I am on a few other group forums.
The past coiled compact florescent bulb issue is known on them also. This one is advising members to stay away from them. 
This discussion is not just a TFO thing.
This is a quote off of a care sheet. Not my content:

"A manufacturing fault meant compact coiled UVB bulbs have been known to cause eye problems in chameleons in the past.
These problems have apparently been fixed now but I would still be wary of buying one. They also don’t provide the same level of UVB coverage as a strip bulb does."


----------



## jsheffield (Dec 22, 2021)

I feel as though lots of debates like this are based on well-meaning tortoise owners recycling ghost stories and urban legends from old sites and Facebook groups... things they heard from people who heard things from other people who heard things from still other people, with no science at the bottom once you dig down through the layers, just dogma.

I've been trying out a coiled bulb, keeping a close eye on the tort's health and UV levels over time, and it seems to be working pretty well.

Jamie


----------



## ZEROPILOT (Dec 22, 2021)

jsheffield said:


> I feel as though lots of debates like this are based on well-meaning tortoise owners recycling ghost stories and urban legends from old sites and Facebook groups... things they heard from people who heard things from other people who heard things from still other people, with no science at the bottom once you dig down through the layers, just dogma.
> 
> I've been trying out a coiled bulb, keeping a close eye on the tort's health and UV levels over time, and it seems to be working pretty well.
> 
> Jamie


I like the idea of them.
Space is very precious on top of my Chameleons cages. And my strip lights take up 50% of that real estate.


----------



## Markw84 (Dec 22, 2021)

There has been so much advancement in lighting in the past 5-8 years! This problem was 11 years ago. The bulbs today are so much better than we had 10 years ago - all types of bulbs from LEDs to fluorescents. Some of the new compacts UVB bulbs are pretty impressive.


----------



## Yvonne G (Dec 22, 2021)

ZEROPILOT said:


> I am on a few other group forums.
> The past coiled compact florescent bulb issue is known on them also. This one is advising members to stay away from them.
> This discussion is not just a TFO thing.
> This is a quote off of a care sheet. Not my content:
> ...


I moderate Josh's gecko, bearded dragon and tegu forums and coiled bulbs are a no no on those forums too.


----------



## Yvonne G (Dec 22, 2021)

Markw84 said:


> There has been so much advancement in lighting in the past 5-8 years! This problem was 11 years ago. The bulbs today are so much better than we had 10 years ago - all types of bulbs from LEDs to fluorescents. Some of the new compacts UVB bulbs are pretty impressive.

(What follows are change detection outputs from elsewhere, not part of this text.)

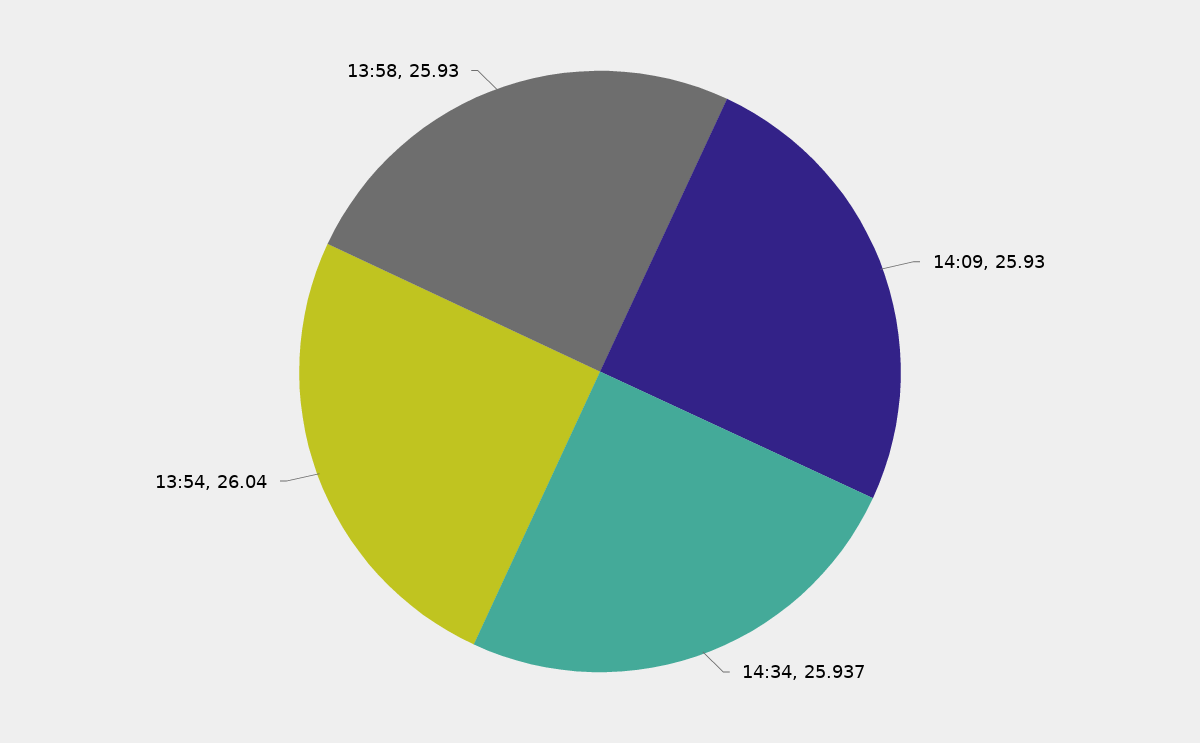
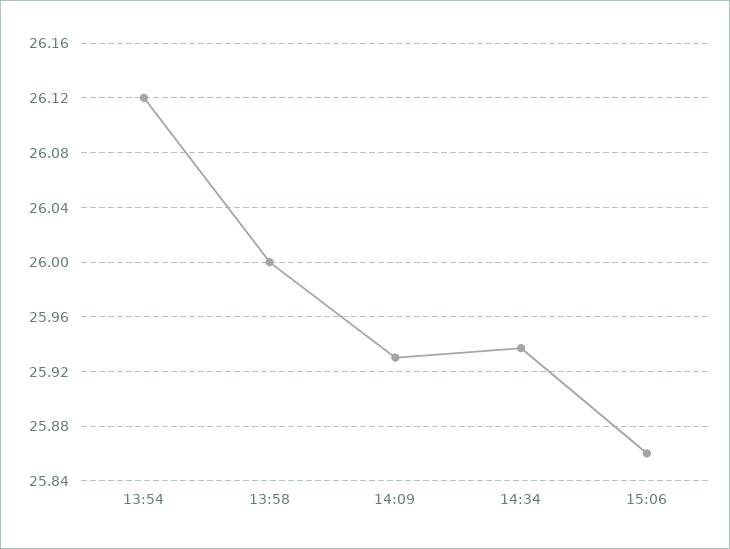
13:54: 26.04 -> 26.12
13:58: 25.93 -> 26
15:06: none -> 25.86

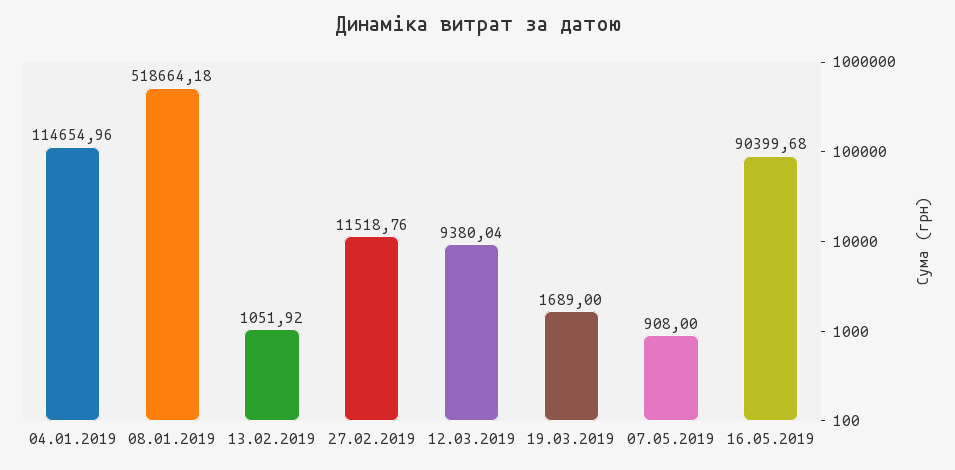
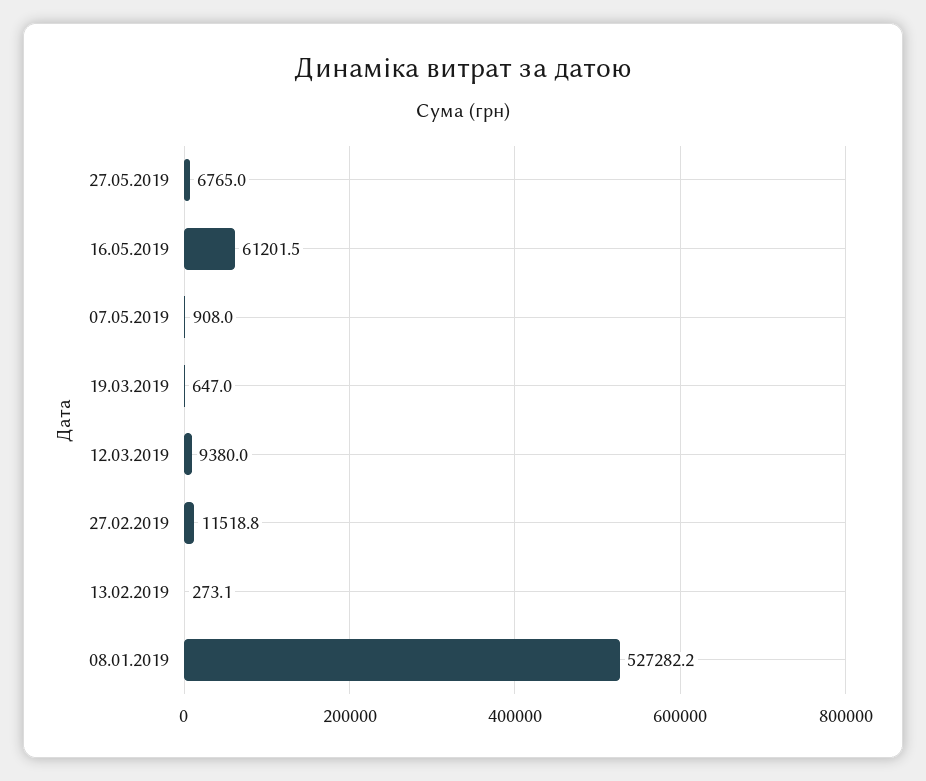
04.01.2019: 114654.96 -> none
08.01.2019: 518664.18 -> 527282.2
13.02.2019: 1051.92 -> 273.1
19.03.2019: 1689 -> 647
16.05.2019: 90399.68 -> 61201.5
27.05.2019: none -> 6765

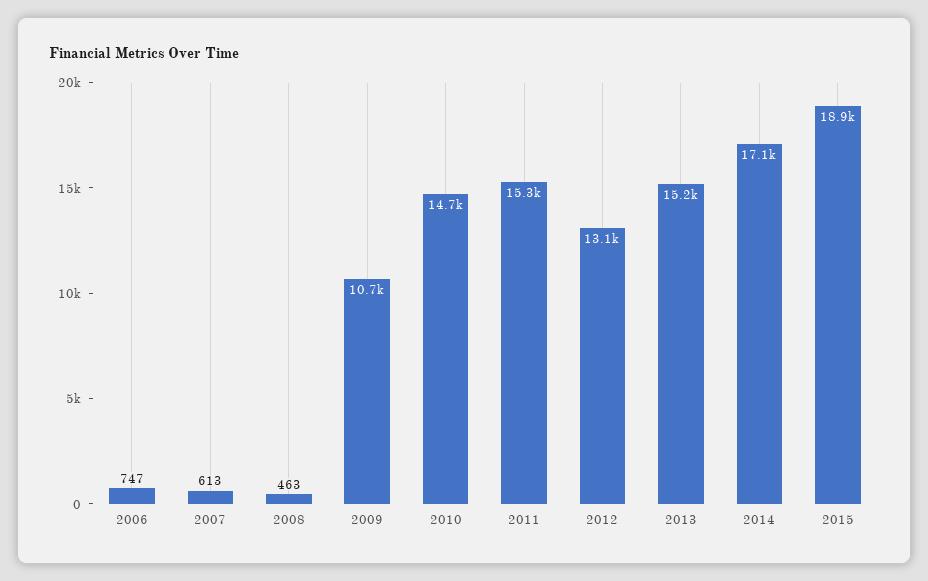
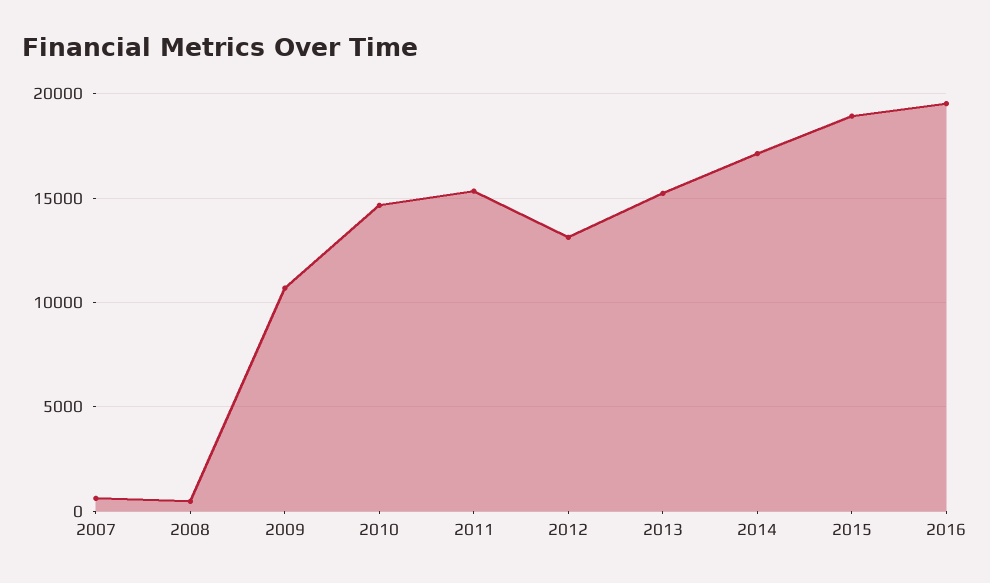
2006: 747 -> none
2016: none -> 19500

The problem being the old bulbs weren't recalled and are still on the shelves.


----------



## Cpassmore (Dec 22, 2021)

What I don't get is why this is even a debate still....assuming your animals health is your top priority. If you get better UVB from a strip light and you don't run the risk of eye damage is the price difference, or size difference really worth the risk??


----------



## ZEROPILOT (Dec 22, 2021)

Cpassmore said:


> What I don't get is why this is even a debate still....assuming your animals health is your top priority. If you get better UVB from a strip light and you don't run the risk of eye damage is the price difference, or size difference really worth the risk??


In some cases that smaller size could be a real help.
And most keepers already have a suitable dome fixture. (Although finding one the mounts the bulb horizontally is harder to find)


----------



## jsheffield (Dec 22, 2021)

Cpassmore said:


> What I don't get is why this is even a debate still....assuming your animals health is your top priority. If you get better UVB from a strip light and you don't run the risk of eye damage is the price difference, or size difference really worth the risk??


I'm sure you didn't mean to suggest that anyone questioning dogma about lighting doesn't care about the health of the tortoises that they live with... 

Also, I think you, and lots of people, make assumptions about the lighting options out there that are unfounded, unproven, or at least out of date.

At the end of the day, I think it's a debate because the science and technology constantly changes in reptile husbandry, and sticking to old thinking without questioning, and studying, different ways of caring for our tortoises is a path to stagnation, IMHO.

Jamie


----------



## Mrs.Jennifer (Dec 22, 2021)

Yvonne G said:


> The problem being the old bulbs weren't recalled and are still on the shelves.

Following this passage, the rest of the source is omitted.